WORK TO BE COMPLETED >>
Determine how many lines in the records hold the word "GOLF". Return the number alone.

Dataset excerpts
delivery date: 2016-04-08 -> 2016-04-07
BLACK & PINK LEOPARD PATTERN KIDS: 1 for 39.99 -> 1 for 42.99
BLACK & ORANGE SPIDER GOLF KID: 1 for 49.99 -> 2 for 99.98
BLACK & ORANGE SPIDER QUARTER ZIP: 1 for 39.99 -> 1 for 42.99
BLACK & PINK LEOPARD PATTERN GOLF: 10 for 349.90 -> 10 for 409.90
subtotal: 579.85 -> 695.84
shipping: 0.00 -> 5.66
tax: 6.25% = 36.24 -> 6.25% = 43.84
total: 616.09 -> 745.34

SOLUTION FOR THIS PROBLEM >>
2